Рыжая бледная Нинушка в веснушках, медсестра лет пятнадцати-шестнадцати, осмотрела рану и перевязала чистыми тряпками, подложив вместо ваты мох. Больше никаких лекарств у нее и не было.
– А мы привезли вам медикаменты, – заметил Арсений, наблюдая за ловкими движениями тоненькой девчушки.
Она быстро взглянула него снизу.
– Кому это?
– Ну, партизанскому отряду Бати. В Корево, – уточнил Арсений.
– А-а, – отозвалась девушка-подросток. – Наш-то батя – Лесничий.
– Хм… Так это не одно и то же?
Девчушка покрутила головой.
– Не-а. Хоть их и путают, бывает. Обои с бородишшами. Мы сами по себе. А вы летчик?.. Здорово там, в небе? Чисто?.. Да страх какой. Бабахнуться об елку. Дайте я вам иголки выну.
– Не надо, я сам.
– Вы, товарищ летчик, не спорьте. У меня пинцет имеется.

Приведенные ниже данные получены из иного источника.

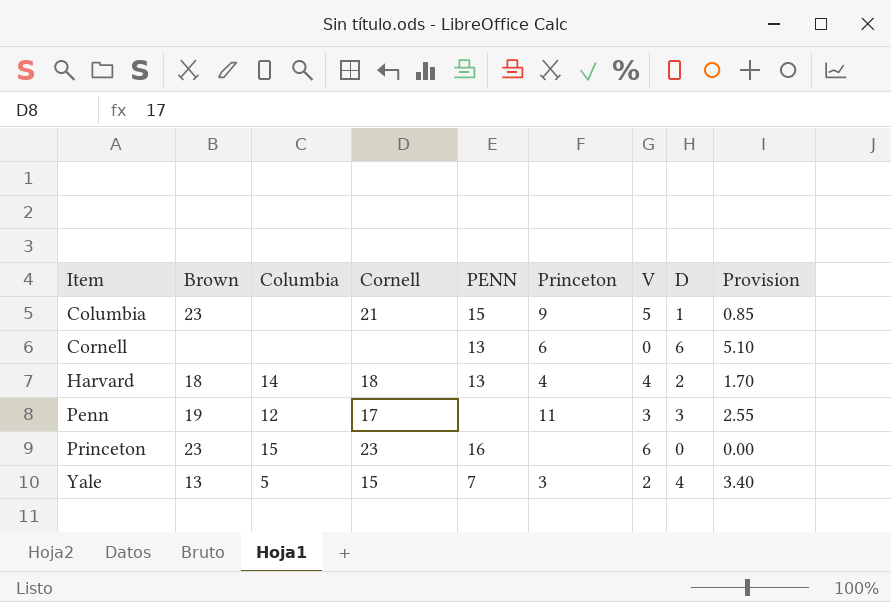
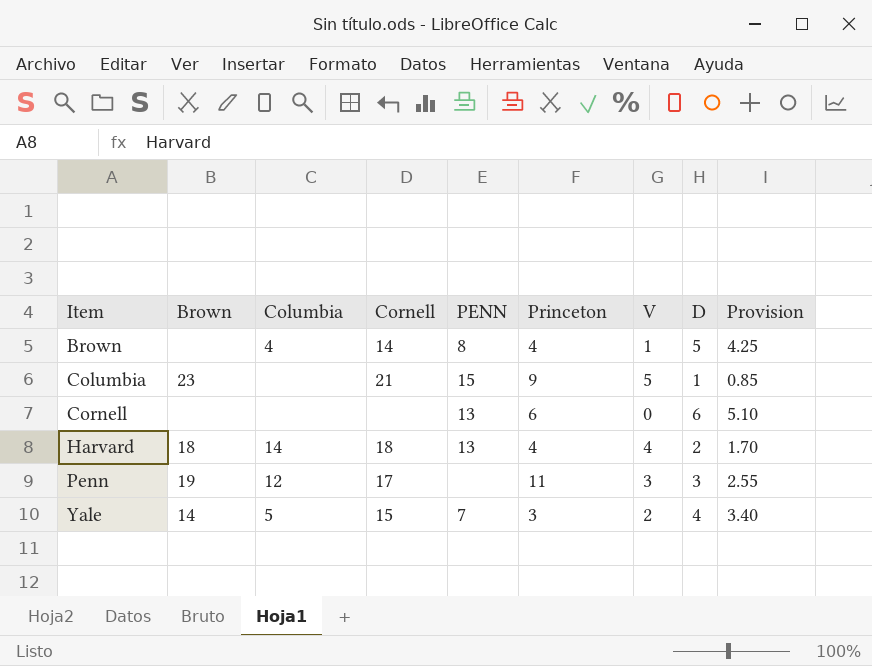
row Princeton: 23 | 15 | 23 | 16 | none | 6 | 0 | 0.00 -> none
row Brown: none -> none | 4 | 14 | 8 | 4 | 1 | 5 | 4.25
Yale | Brown: 13 -> 14

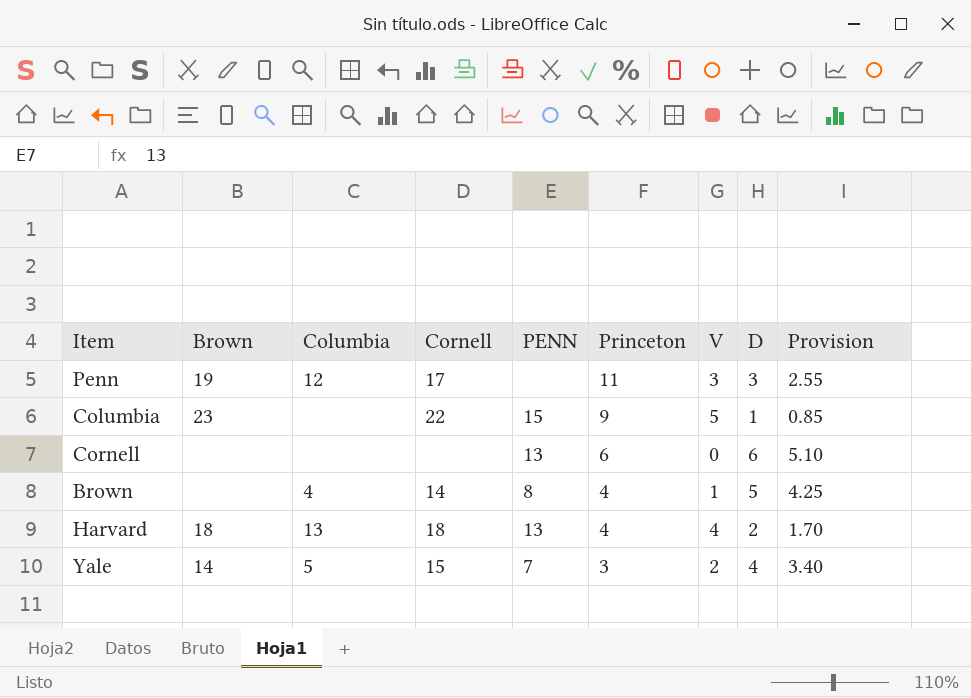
row order: Item ascending -> Princeton descending
Columbia | Cornell: 21 -> 22
Harvard | Columbia: 14 -> 13

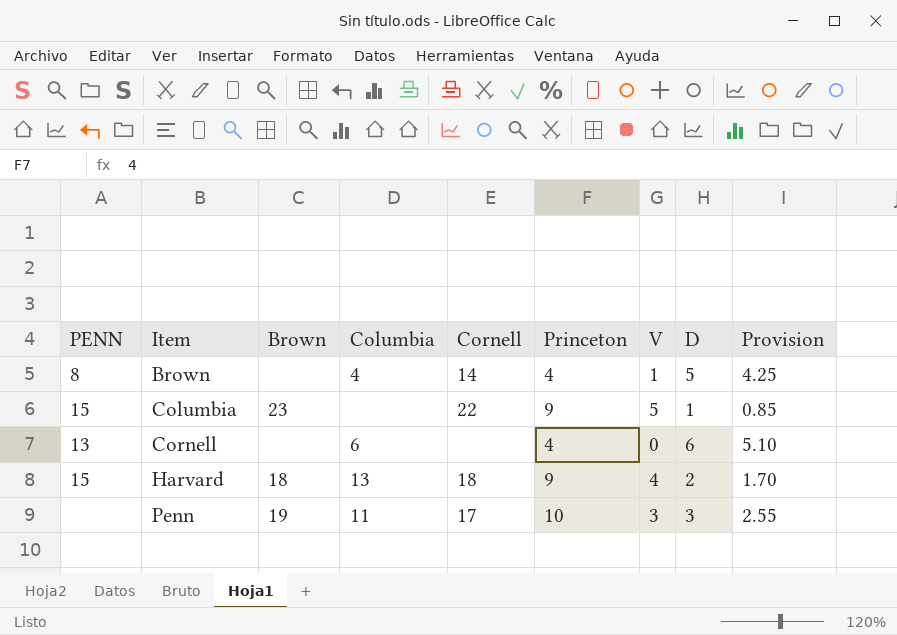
row order: Princeton descending -> Item ascending
column PENN | position: 5 -> 1
row Yale: 14 | 5 | 15 | 7 | 3 | 2 | 4 | 3.40 -> none
Cornell | Columbia: none -> 6
Cornell | Princeton: 6 -> 4
Harvard | PENN: 13 -> 15
Harvard | Princeton: 4 -> 9
Penn | Columbia: 12 -> 11
Penn | Princeton: 11 -> 10

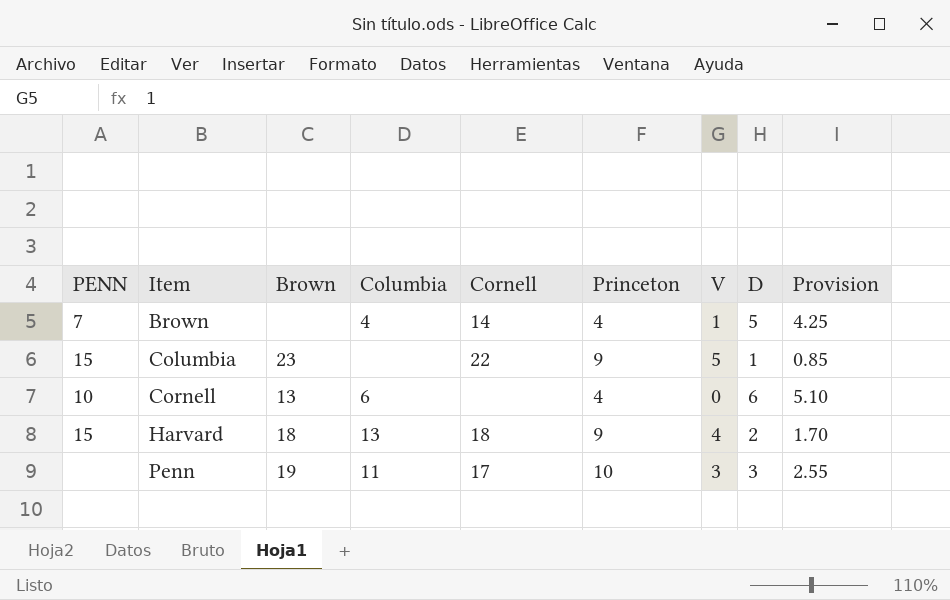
Brown | PENN: 8 -> 7
Cornell | PENN: 13 -> 10
Cornell | Brown: none -> 13

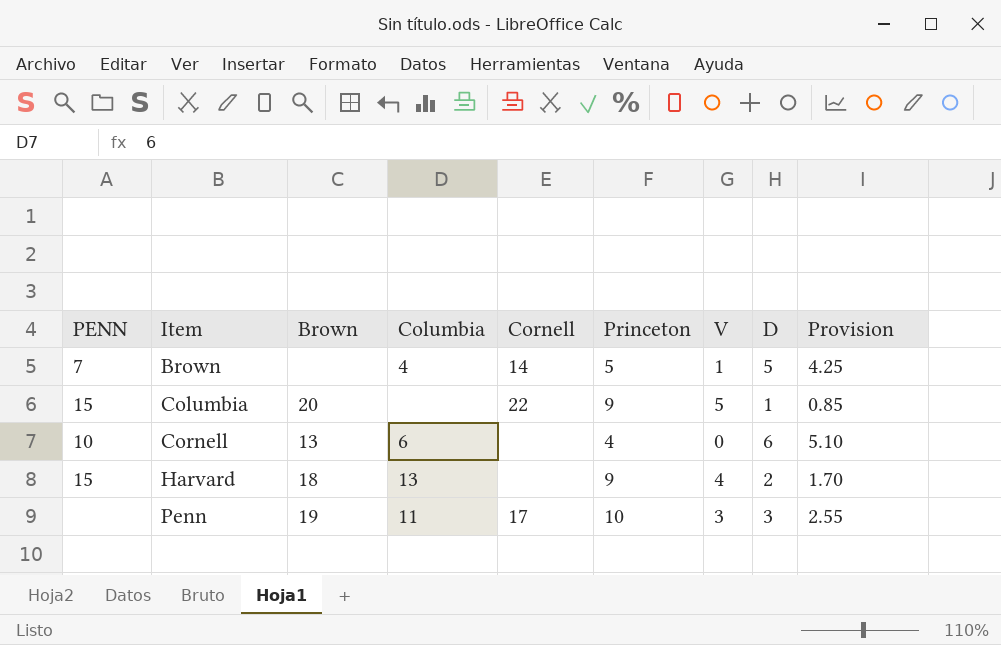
Brown | Princeton: 4 -> 5
Columbia | Brown: 23 -> 20
Harvard | Cornell: 18 -> none

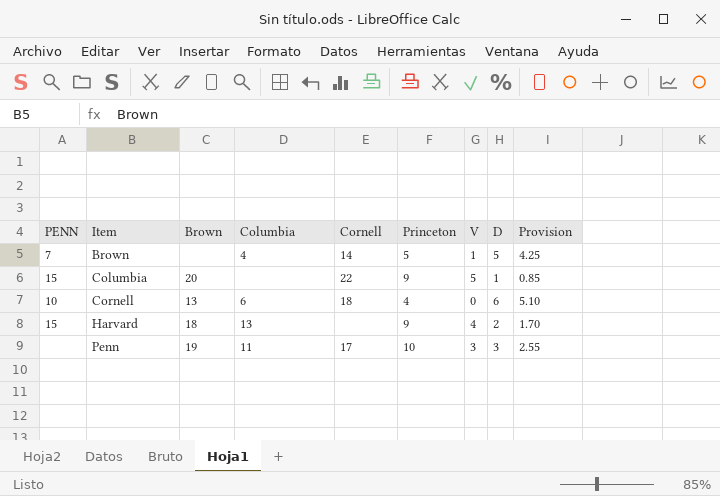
Cornell | Cornell: none -> 18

И она достала из сумки с красным крестом устрашающего вида пинцет и, склонив над Арсением свое бледное лицо, усыпанное веснушками, начала им вытаскивать иголки. Арсений невольно дернулся.
– Чиво вы? Больно? – удивилась девчушка.
– Да ерунда, это я так. Нечаянно.
– Конечно, ерунда, – говорила девчушка, дыша на него тепло и чисто. – Вот пять дней назад ногу пилили Маркову… Это было больно.
– Кто пилил?
– Как кто? Я и пилила, – откликнулась девчушка. – Исай притащил ножовку, продезинфицировали на огне, дали Маркову самогона, и всё. Все забоялися пилить, говорят, раз ты хирург, то и пили. Ну какой я хирург? Год отучиться успела на медсестру…
– В Смоленске?
– Угу.
– Моя одна знакомая тоже училась… Из Каспли.
– Я из Слободы.
– …И где сейчас этот Марков? – спросил Арсений.
– А его отнесли как раз в Корево, там все ж таки госпиталь. И самолет должен был забрать на Большую землю.
– Мы с товарищем Самоедовым и сопровождали этот самолет, – сказал Арсений.
– Правда?.. Как же вы так… дали себя подстрелить?
Арсений пожал плечами. Что он мог ответить?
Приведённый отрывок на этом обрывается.